I am very concerned as a parent in Burnaby to send my child to school. As much as I am eager to see my child prosper and enjoy his childhood, I also need to keep my child safe.
The reality does not match the demands of the COVID-19 situation. Why is there no parent meeting to discuss suggestions? How can the June school opening be a datapoint when only one-third of kids attended school? How can summer camps be a datapoint when the strength is not comparable to a full-time school.

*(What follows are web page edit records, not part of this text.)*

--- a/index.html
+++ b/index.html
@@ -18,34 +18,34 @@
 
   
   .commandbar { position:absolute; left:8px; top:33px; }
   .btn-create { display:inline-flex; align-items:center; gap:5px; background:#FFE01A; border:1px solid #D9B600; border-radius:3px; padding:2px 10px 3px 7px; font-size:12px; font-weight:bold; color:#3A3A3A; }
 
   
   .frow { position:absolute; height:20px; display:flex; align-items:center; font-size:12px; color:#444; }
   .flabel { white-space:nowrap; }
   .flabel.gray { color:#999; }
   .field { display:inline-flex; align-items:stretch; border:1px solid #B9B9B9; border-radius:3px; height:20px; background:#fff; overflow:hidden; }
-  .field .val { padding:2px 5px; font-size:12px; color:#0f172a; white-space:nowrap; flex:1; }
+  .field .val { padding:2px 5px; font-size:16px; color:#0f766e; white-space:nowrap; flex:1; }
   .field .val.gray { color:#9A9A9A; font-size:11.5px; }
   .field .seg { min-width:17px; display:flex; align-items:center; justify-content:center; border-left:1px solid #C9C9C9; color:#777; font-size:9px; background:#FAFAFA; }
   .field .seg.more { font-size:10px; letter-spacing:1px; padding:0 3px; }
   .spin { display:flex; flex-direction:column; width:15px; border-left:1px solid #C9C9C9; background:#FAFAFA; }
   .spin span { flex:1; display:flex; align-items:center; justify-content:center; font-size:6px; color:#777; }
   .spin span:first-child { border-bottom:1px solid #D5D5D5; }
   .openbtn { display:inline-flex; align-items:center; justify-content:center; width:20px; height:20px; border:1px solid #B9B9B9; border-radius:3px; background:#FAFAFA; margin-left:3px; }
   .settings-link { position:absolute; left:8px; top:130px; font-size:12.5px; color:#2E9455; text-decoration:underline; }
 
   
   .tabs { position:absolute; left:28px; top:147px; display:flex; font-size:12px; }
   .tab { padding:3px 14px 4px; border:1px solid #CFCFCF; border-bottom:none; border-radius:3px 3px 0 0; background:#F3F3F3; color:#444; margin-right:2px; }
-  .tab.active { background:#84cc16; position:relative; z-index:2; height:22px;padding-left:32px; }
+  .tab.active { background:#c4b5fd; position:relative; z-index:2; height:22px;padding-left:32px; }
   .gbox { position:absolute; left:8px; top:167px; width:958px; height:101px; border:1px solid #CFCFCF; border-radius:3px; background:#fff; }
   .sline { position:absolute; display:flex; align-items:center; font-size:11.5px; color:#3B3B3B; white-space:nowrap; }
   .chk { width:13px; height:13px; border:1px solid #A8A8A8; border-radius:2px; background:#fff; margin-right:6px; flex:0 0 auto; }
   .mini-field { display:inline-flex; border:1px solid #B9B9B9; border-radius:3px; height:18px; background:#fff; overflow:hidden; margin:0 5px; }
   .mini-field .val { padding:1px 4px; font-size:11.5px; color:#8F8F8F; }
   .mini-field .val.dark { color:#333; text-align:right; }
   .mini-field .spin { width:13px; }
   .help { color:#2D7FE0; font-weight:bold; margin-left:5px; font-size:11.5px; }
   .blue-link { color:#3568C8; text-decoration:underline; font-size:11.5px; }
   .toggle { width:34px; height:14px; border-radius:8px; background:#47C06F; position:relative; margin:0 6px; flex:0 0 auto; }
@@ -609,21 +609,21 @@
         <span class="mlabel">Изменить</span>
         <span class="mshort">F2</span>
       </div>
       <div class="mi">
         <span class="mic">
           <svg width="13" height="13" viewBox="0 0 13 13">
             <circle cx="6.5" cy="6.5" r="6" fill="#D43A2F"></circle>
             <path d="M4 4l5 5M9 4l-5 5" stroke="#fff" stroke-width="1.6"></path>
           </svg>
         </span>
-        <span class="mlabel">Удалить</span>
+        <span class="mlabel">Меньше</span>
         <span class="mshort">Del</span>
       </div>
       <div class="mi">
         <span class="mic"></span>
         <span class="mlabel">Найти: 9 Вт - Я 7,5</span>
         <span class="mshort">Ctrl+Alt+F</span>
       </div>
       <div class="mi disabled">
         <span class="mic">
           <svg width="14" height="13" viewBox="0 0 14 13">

Below is the letter I sent to our superintendent:
“My child is a seventh grader in Suncrest elementary School. I know you are trying your best day in day out to make sure kids are going to be safe. But I cannot let the burden all be on the school district, as it is my responsibility as a parent to keep my child and family safe. So please hear me out. The following are the recommendations from health officials:
1. Social distance - we need help from the school district
2. Have well-ventilated closed environments - we need help from the school district
3. Wear masks - we as parents are more than willing to provide that
4. Clean your hands - we as parents can give sanitizers and have reminders for hand washing
The ground reality of the infrastructure in school does not match the recommendations dictated by the needs of handling the virus. I am sharing how a student's desk looks like in Scotland, where I have a friend whose child is about the same age. https://sway.office.com/vsTvg5nA160iZKtK. There are some desks like below: https://ananova.news/school-orders-plexiglass-shields-for-kids-desks/ which have a glass or plastic dividers. Can we consider such options to help with social distancing?
Another option is something I had when I was in school. My school had what is called the shift system. Can we consider that? Perhaps the older kids from grades 5-7 can come in from 7:30-11:30 a.m. And the younger kids K-4 can come in from 12:30-3:30 p.m. This will help the school to be cleaned between that one hour. And the children can be split up to use more school room, thereby allowing extra social distancing choices.
Secondly, my child's class is in a portable. There is no ventilation of any sort except the open doors. How can that be handled for his classroom with 24 kids and a teacher?
Please consider these ideas and help us keep our children safe and, needless to say, the burdened teachers who are now going to bear the brunt of safety needs over and above the academic needs."